#### EXERCISE
Nothing but the lines from the one containing "Recurring task templates" through the end of the data below may appear in the response, each one exact.

#### MATERIAL PROVIDED

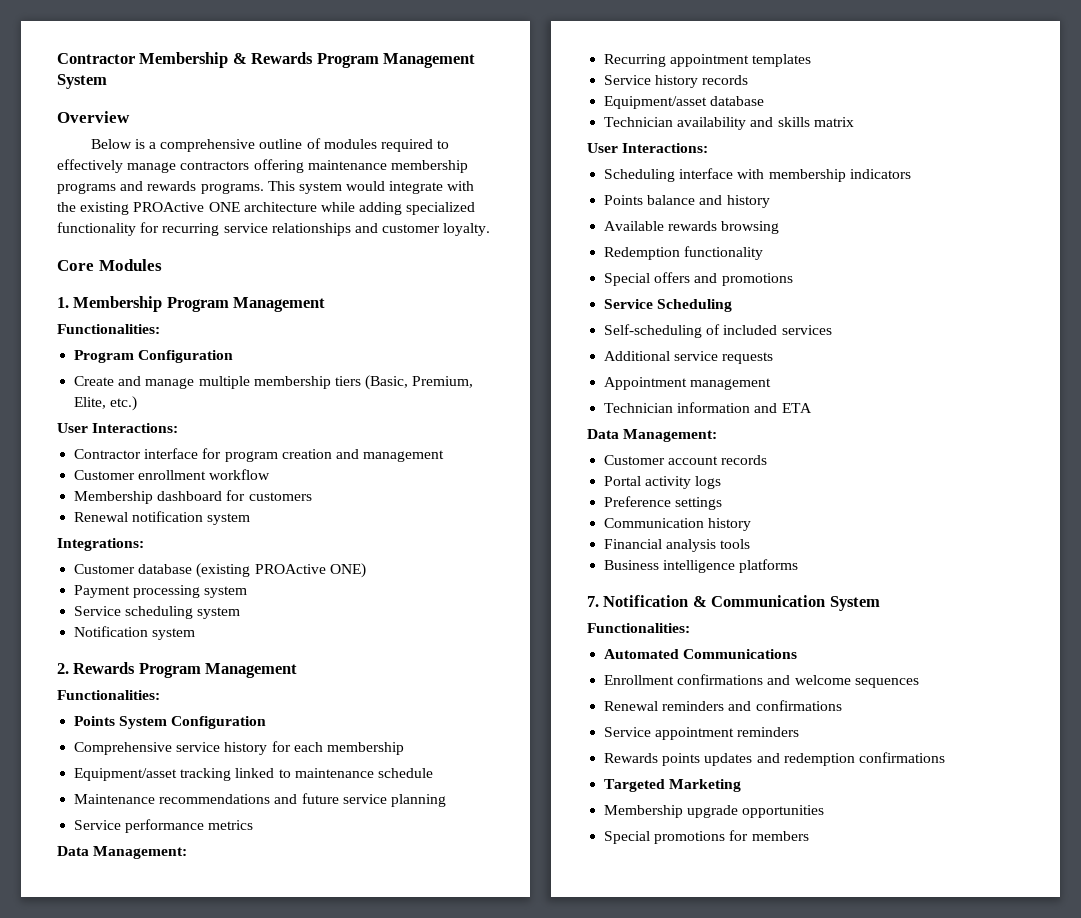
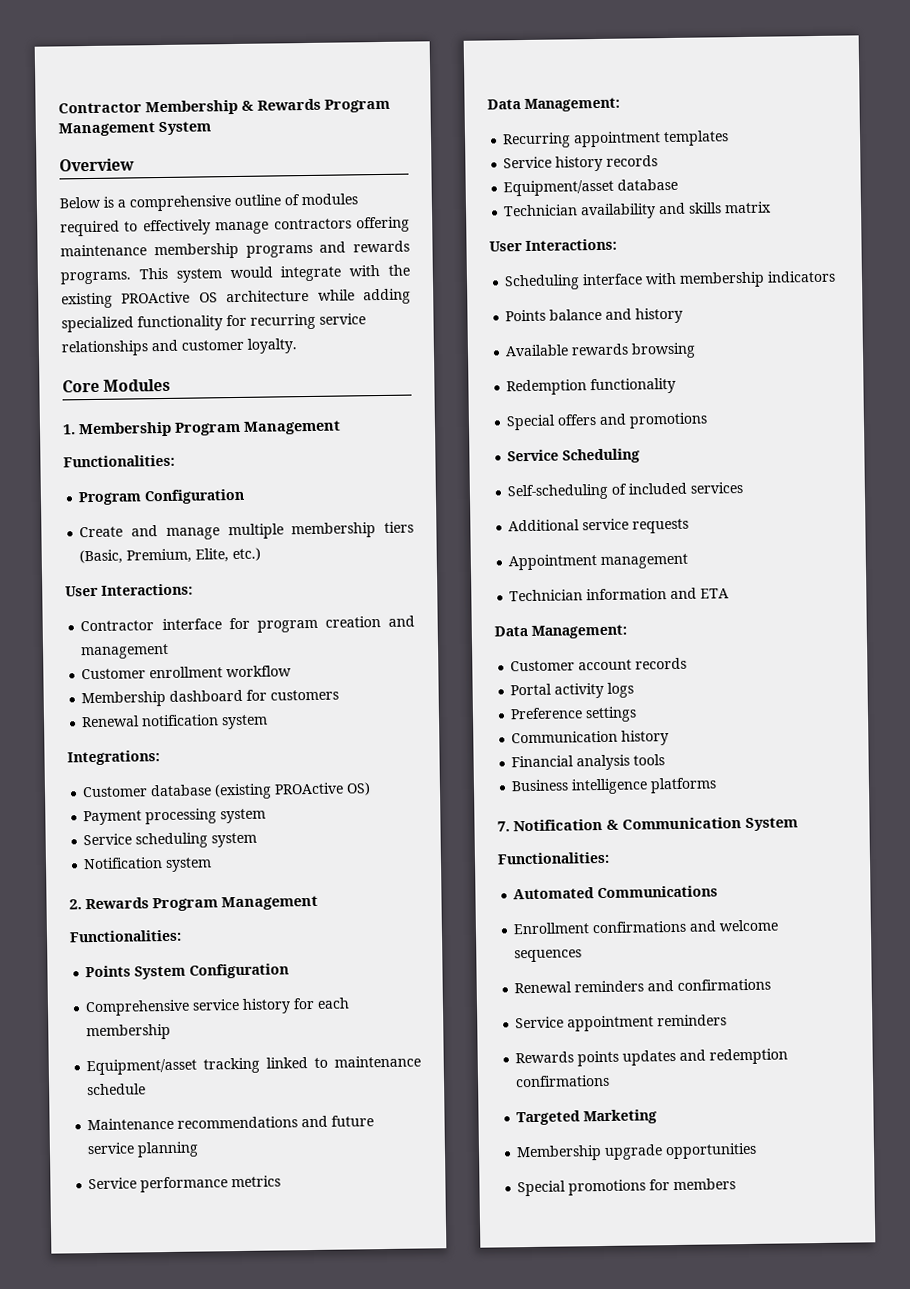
- This system would integrate with the existing PROActive ONE architecture while adding specialized functionality for recurring service relationships and customer loyalty.
+ This system would integrate with the existing PROActive OS architecture while adding specialized functionality for recurring service relationships and customer loyalty.
- Customer database (existing PROActive ONE)
+ Customer database (existing PROActive OS)

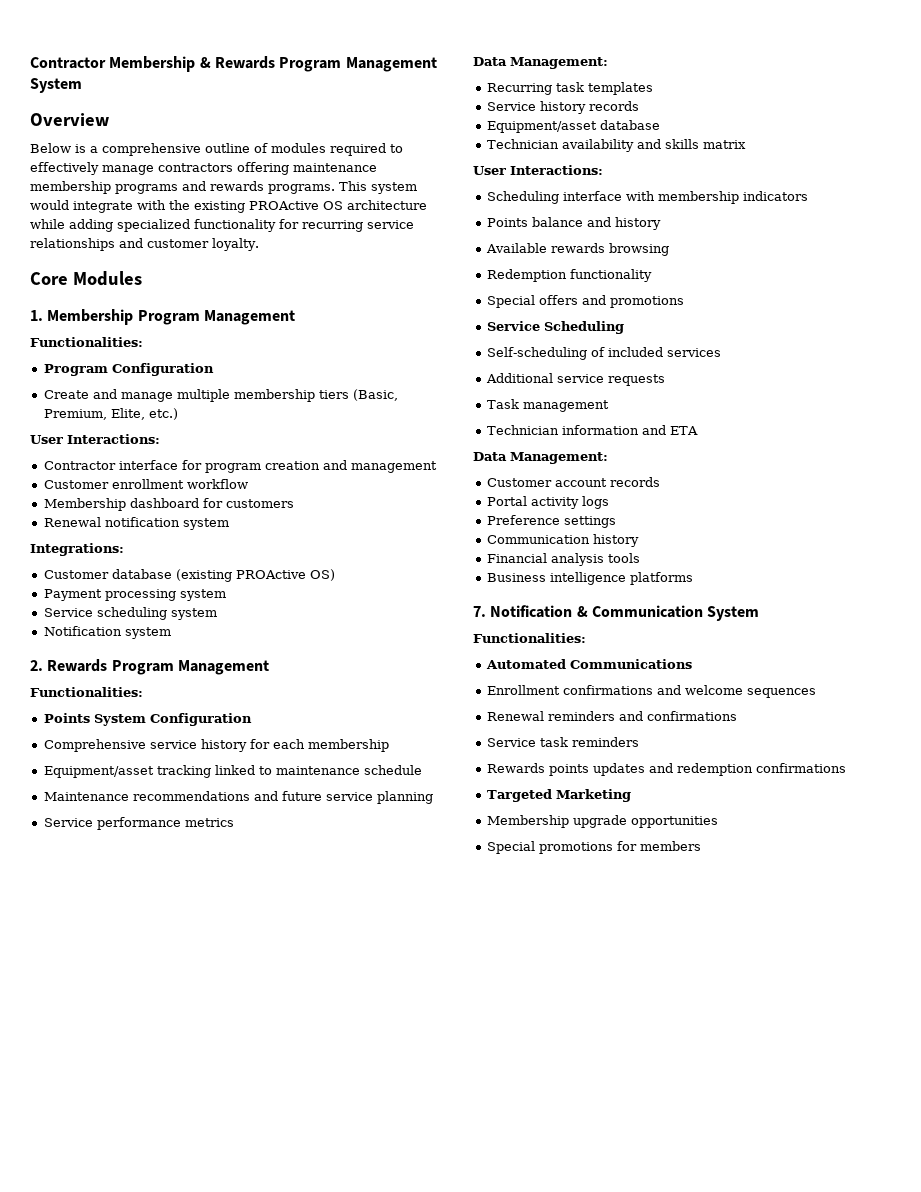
- Recurring appointment templates
+ Recurring task templates
- Appointment management
+ Task management
- Service appointment reminders
+ Service task reminders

#### COMPLETED TASK
+ Recurring task templates
- Appointment management
+ Task management
- Service appointment reminders
+ Service task reminders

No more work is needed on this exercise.